From owner-freebsd-current  Tue Jul 13 14:48:18 1999
Delivered-To: freebsd-current@freebsd.org
Received: from alcanet.com.au (border.alcanet.com.au [203.62.196.10])
	by hub.freebsd.org (Postfix) with ESMTP
	id D0EBA14DD2; Tue, 13 Jul 1999 14:48:10 -0700 (PDT)
	(envelope-from jeremyp@gsmx07.alcatel.com.au)
Received: by border.alcanet.com.au id <40325>; Wed, 14 Jul 1999 07:28:23 +1000
Date: Wed, 14 Jul 1999 07:46:13 +1000
From: Peter Jeremy <jeremyp@gsmx07.alcatel.com.au>
Subject: Re: LOCK overheads (was Re: "objtrm" problem probably found)
In-reply-to: <199907131555.IAA78738@apollo.backplane.com>
To: dillon@apollo.backplane.com
Cc: freebsd-current@FreeBSD.ORG, green@FreeBSD.ORG
Message-Id: <99Jul14.072823est.40325@border.alcanet.com.au>
Sender: owner-freebsd-current@FreeBSD.ORG
Precedence: bulk
X-Loop: FreeBSD.ORG

Matthew Dillon <dillon@apollo.backplane.com> wrote:
>:mode 1   17.99 ns/loop nproc=1 lcks=no
>:mode 3  166.33 ns/loop nproc=1 lcks=yes
...
>:This is a K6-2 350. Locks are pretty expensive on them.
>    Wow, now that *is* expensive!  The K6 must be implementing it in
>    microcode for it to be that bad.

I wouldn't be surprised if lock prefixes did result in microcode
execution.  As I stated yesterday, I don't believe locked instructions
are implemented frequently enough to warrant special handling, and are
therefore likely to be implemented in whichever way need the least
chip area.

Since you need to be able to track and mark the memory references
associated with the instruction, the cheapest implementation (in terms
of dedicated chip area) is likely to be something like: wait until all
currently executing instructions are complete, wait until all pending
memory writes are complete (at least to L1 cache), assert the lock pin
and execute RMW instuction without allowing any other instructions to
commence, deassert lock pin.  This is (of course) probably the worst
case as far as execution time as seen by that CPU - though it's not
far off optimal as seen by other CPUs.

(`Assert lock pin' should also be mapped into a `begin locked memory
reference' using whatever cache coherency protocol is being used).

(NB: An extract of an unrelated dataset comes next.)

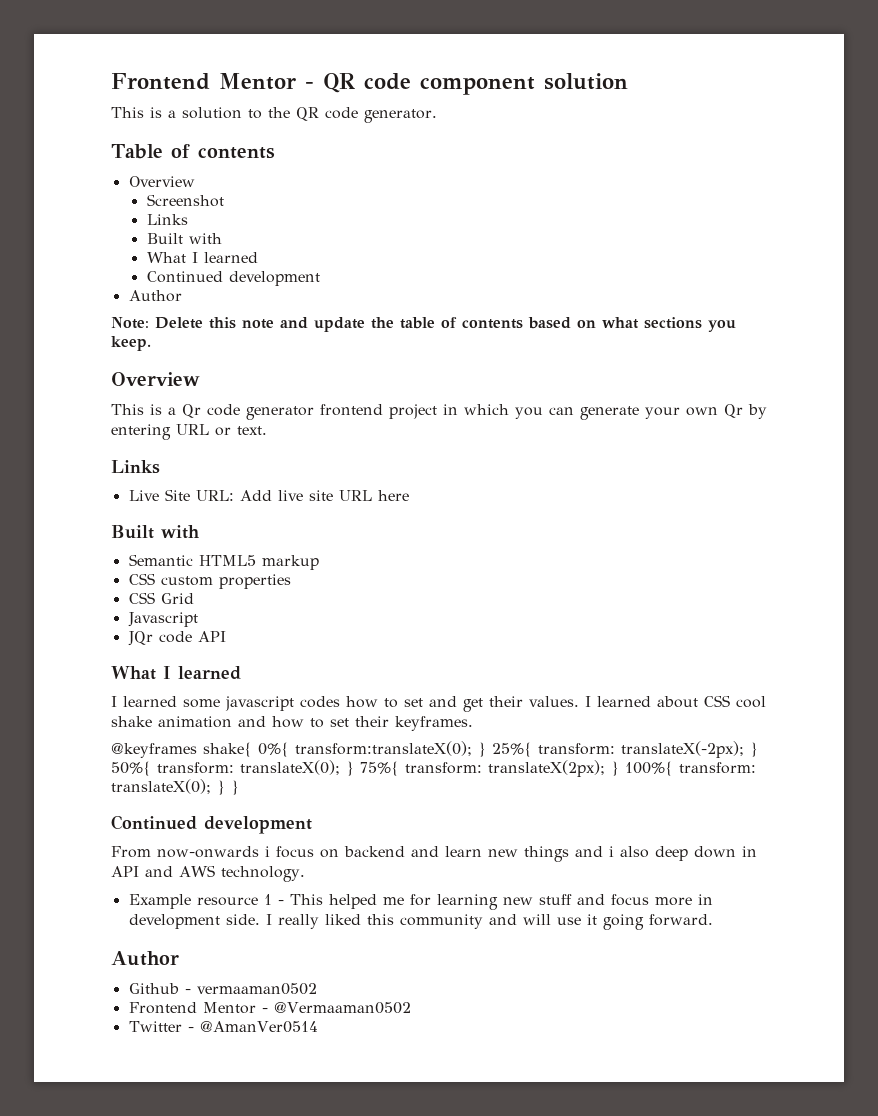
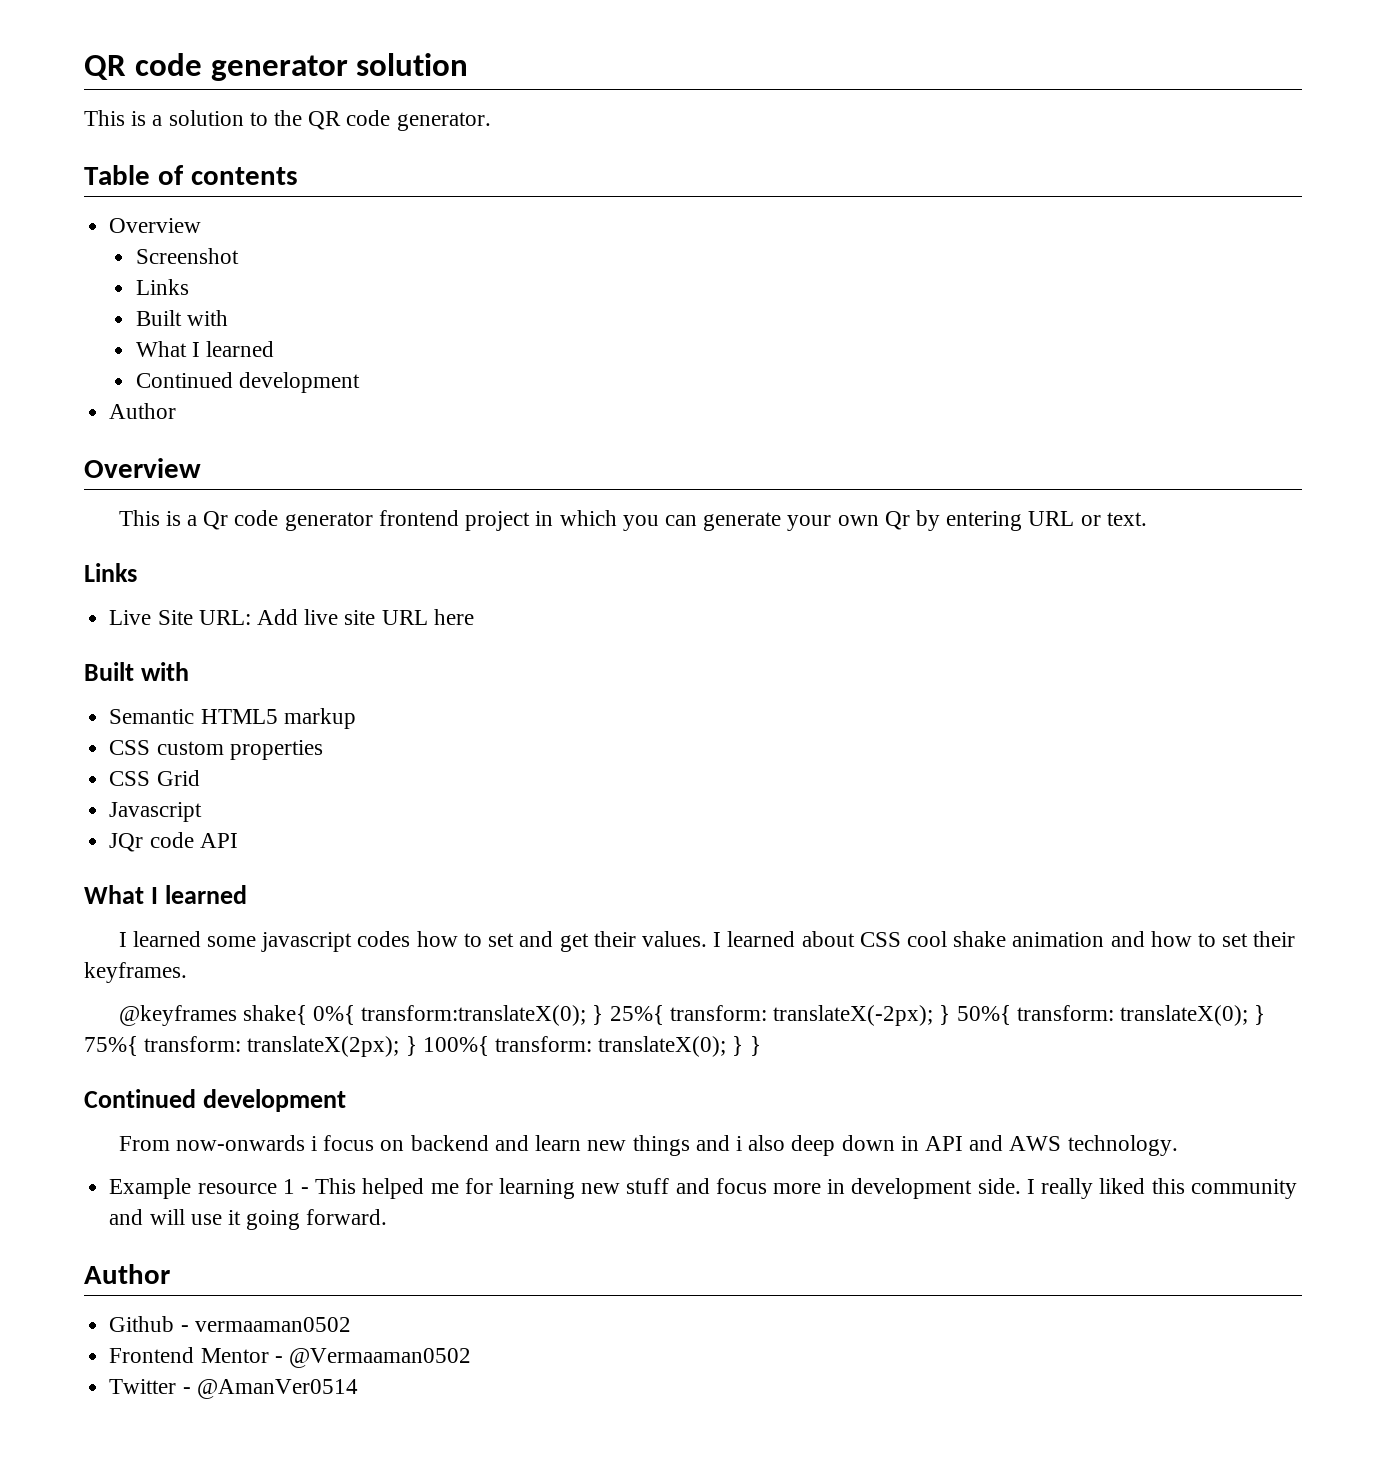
- Frontend Mentor - QR code component solution
+ QR code generator solution
- Note: Delete this note and update the table of contents based on what sections you keep.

I'm not saying that you can't implement a locked RMW sequence a lot
better, but until the chip architects decide that the performance is
an issue, they aren't likely to spend any silicon on it.  The big
IA-32 market is UP systems running games - and locked RMW instructions
don't affect this market.  Intel see the high-end of the market (where
SMP and hence locked RMW is more of an issue) moving to Merced.  This
suggests that it's unlikely that the IA-32 will ever acquire a decent
lock capability (though at least the PIII is no worse than the PII).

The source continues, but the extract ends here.